I also think that Beyonce is a unicorn.
She's amazing.
I also believe that writing things down
is better than typing them out.
I also believe that the power of good art
and the power of bad art.
Here's my bucket list.
First of all, I hate the word bucket list.
It just sounds so stupid and dirty.
Like bucket is just a dirty word to me.
So this is my to do list, which sounds even dirtier, now
that you say it.
Like, "to do."
Anyways.
So this is what I want to do for my to-do list.
I'd like to move out of my roommate's house.
Fun fact, since I am a poet, I live with this elderly couple.
They're great.
I call them Mom and Dad.
They're nice.
They're not freaked out that I call them Mom and Dad,
because I'm been calling them that my whole life.
Anyways.
OK.
I would like to write a screenplay.
I would also like to find out what Bill Murray says
at the end of "Lost in Translation"
to Scarlett Johannsen.
I would like to find the perfect voice for Pippo.
I want to do like a Lifetime web series of just my life,
because I think I'm cool enough.
And Pippo needs a voice.
But I don't know what he sounds like,
so I'm up for suggestions.
You can look at him and examine him.
I think British, but I'm Irish.
So why are you British?
I don't know.
So if you can think of a name for him--
I actually want to listen to Dr. Dre's "Detox."
It's like Beyonce.
It's a unicorn.
I don't know if it's actually going to come out.
I want to befriend a girl named Becky really badly,
so I can be like "Becky, look at her butt."
I also want to find a baby pigeon.
I want to be on "SNL."
So here's my "SNL" moment, you guys.
I'm going to use this Google Talk.
Lorne Michaels, if you're out there, or Maya Rudolph,
I really want to be on "SNL."
Like, it kind of disgusting how badly
I want to be on this show.
So I realize in my "SNL" -like working things out,
there are two types of people in "SNL."
This all has to do with something.
OK, I promise this will have a good conclusion at the end.
I hope.
Anyways, two things about "SNL" people.
You're either a character person,
where you make up new characters, like the Target
Lady or Debbie Downer, all that.
Or you're someone who does impressions.
I don't think I can do impressions.
But I have two impressions!
Can I test them out for you on you guys?
Can I?
There are people in this audience, I promise, YouTube.

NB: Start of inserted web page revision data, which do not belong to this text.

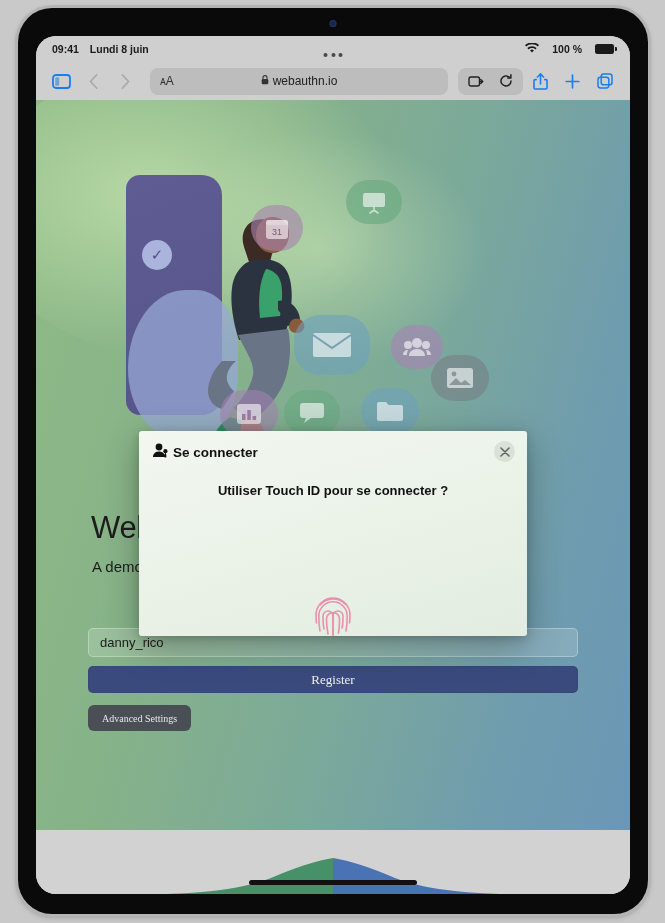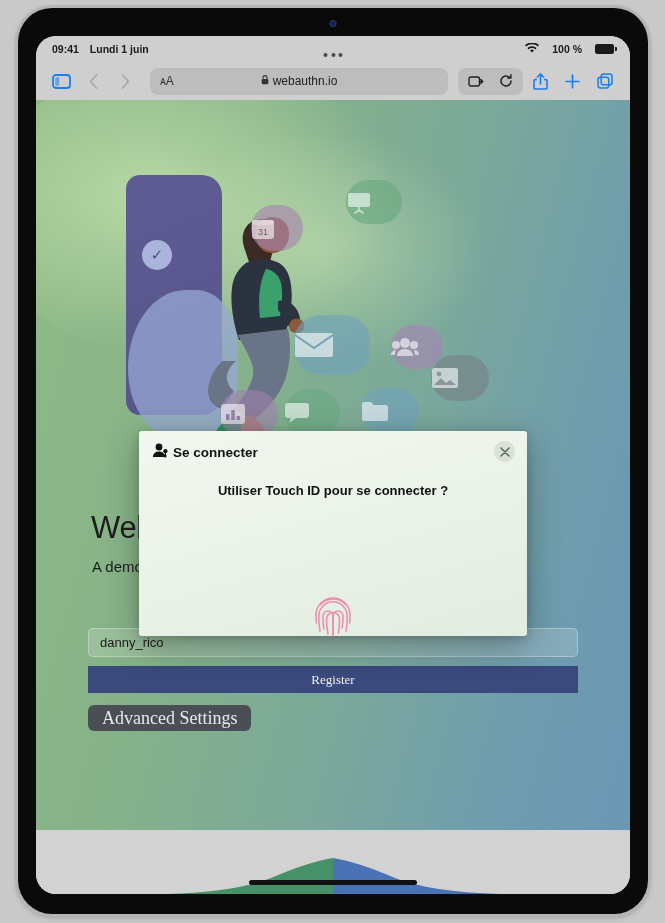--- a/index.html
+++ b/index.html
@@ -102,21 +102,21 @@
   #blob2 {
     position: absolute; left: 120px; top: 30px; width: 330px; height: 240px;
     background: radial-gradient(ellipse at 50% 50%, rgba(200,228,180,.55), rgba(200,228,180,0) 70%);
     border-radius: 50%;
   }
 
   
   #illustration { position: absolute; left: 0; top: 0; width: 594px; height: 420px; }
   .bubble {
     position: absolute; border-radius: 26px;
-    display: flex; align-items: center; 
+    display: flex; align-items: center; justify-content: center;
     color: rgba(255,255,255,.72);
   }
   .bubble svg { opacity: .82; }
 
   #phone-body {
     position: absolute; left: 90px; top: 75px; width: 96px; height: 240px;
     background: linear-gradient(160deg, #5f5c94, #57548b);
     border-radius: 14px 20px 20px 14px;
   }
   #phone-check {
@@ -145,34 +145,34 @@
     position: absolute; left: 52px; top: 528px; width: 490px; height: 29px;
     background: rgba(255,255,255,.16);
     border: 1px solid rgba(255,255,255,.30);
     border-radius: 5px;
     display: flex; align-items: center; padding: 0 11px;
     font-family: Liberation Sans, sans-serif;
     font-size: 13px; color: #1c1c1c; text-align: center;
   }
   #btn-row { position: absolute; left: 52px; top: 566px; width: 490px; display: flex; gap: 8px; }
   .wa-btn {
-    flex: 1; height: 27px; border-radius: 0;
+    flex: 1; height: 27px; border-radius: 5px;
     display: flex; align-items: center; justify-content: center;
     font-family: "Liberation Serif", serif;
     font-size: 13px; color: #f0f0f2;
   }
   #register-btn { background: #3a4a7d; border: 1px solid #30407040; }
   #authenticate-btn { background: #2e3c66; }
   #advanced-btn {
     position: absolute; left: 52px; top: 605px; height: 26px;
     padding: 0 14px; border-radius: 6px;
     background: #4a4f56;
     display: flex; align-items: center;
     font-family: "Liberation Serif", serif;
-    font-size: 18px; color: #e8e8ea;
+    font-size: 10px; color: #e8e8ea;
   }
 
   
   #modal {
     position: absolute; left: 103px; top: 331px;
     width: 388px; height: 205px;
     background: linear-gradient(165deg, #f2f7f0, #eaf2e8 55%, #e3ece1);
     border-radius: 3px;
     box-shadow: 0 10px 34px rgba(0,0,0,.30), 0 2px 8px rgba(0,0,0,.16);
     overflow: hidden;
@@ -217,21 +217,21 @@
 <body>
 
 <div id="device">
   <div id="camera-dot"></div>
 
   <div id="screen">
 
     <div id="statusbar">
       <div id="status-left">
         <span>09:41</span>
-        <span>Lundi 1 juin</span>
+        <span>Lundi 8 juin</span>
       </div>
       <div id="status-spacer"></div>
       <div id="status-right">
         <span>
           <svg width="14" height="11" viewBox="0 0 14 11">
               <path d="M7 9.6l1.9-2.2a2.9 2.9 0 0 0-3.8 0L7 9.6zM7 5.1c1.3 0 2.5.5 3.4 1.3l1.2-1.4A6.8 6.8 0 0 0 7 3.2c-1.8 0-3.4.7-4.6 1.8l1.2 1.4A5 5 0 0 1 7 5.1zM7 1.2c2.2 0 4.3.8 5.9 2.2l1.1-1.3A10.6 10.6 0 0 0 7 -.6C4.3-.6 1.9.4 0 2.1l1.1 1.3A8.7 8.7 0 0 1 7 1.2z" fill="#1a1a1a"></path>
             </svg>
         </span>
         <span>100 %</span>
         <span class="battery"></span>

OK, so here's my two impressions.
OK?
So, Obama.
[EXHALES] I'm going to get here.
(DEEP VOICE) Sasha, Malia, go to bed.
(NORMAL VOICE) OK.
Now here's my Yogi Bear impression.
(DEEP VOICE) Sasha, Malia, go to bed.
AUDIENCE: [LAUGHTER]
ROSE McALEESE: They're the same person!
Anyways, OK.
Sorry, that was my "SNL" moment.
Also, moving on.
So basically I'm working on like nine different projects
right now that have nothing to do with my art, which
really bums me out and really makes me sad,
because I actually have to do things
that I will pay my nonrent to my nonroommates.
But every time I make a list, I always feel like I'm writing,
that I'm an actual writer, that I'm actually doing something
that matters, because it impresses myself
and it impresses Pippo, and at the end of the day,
it makes me happy.
So one of the last lists I wrote is things I hate.
Dentists, bananas, snow, split sinks-- you know,
when they have one faucet for hot water
and one faucet for cold water.
I hate that.
Which one do you use?
Being told that I'm too much, too passionate, too churned-up,
or too excited.
I hate flying.
I hate how easily stressed I get.
I hate how no one experiences paper cuts anymore,
because in this digital age, no one reads books that often.
You know what I mean?
It's always on something.
This is the generation-- actually,
you know what, that's actually a good thing.
Why am I hating off a paper-- no one wants paper clips.
I think Google saved the paper clip, if you think about it.
The paper cut, I mean.
Like you don't get paper cuts anymore.
You just Google search things.
And I also hate buffering on like Hulu videos.
Can someone fix that?
No one?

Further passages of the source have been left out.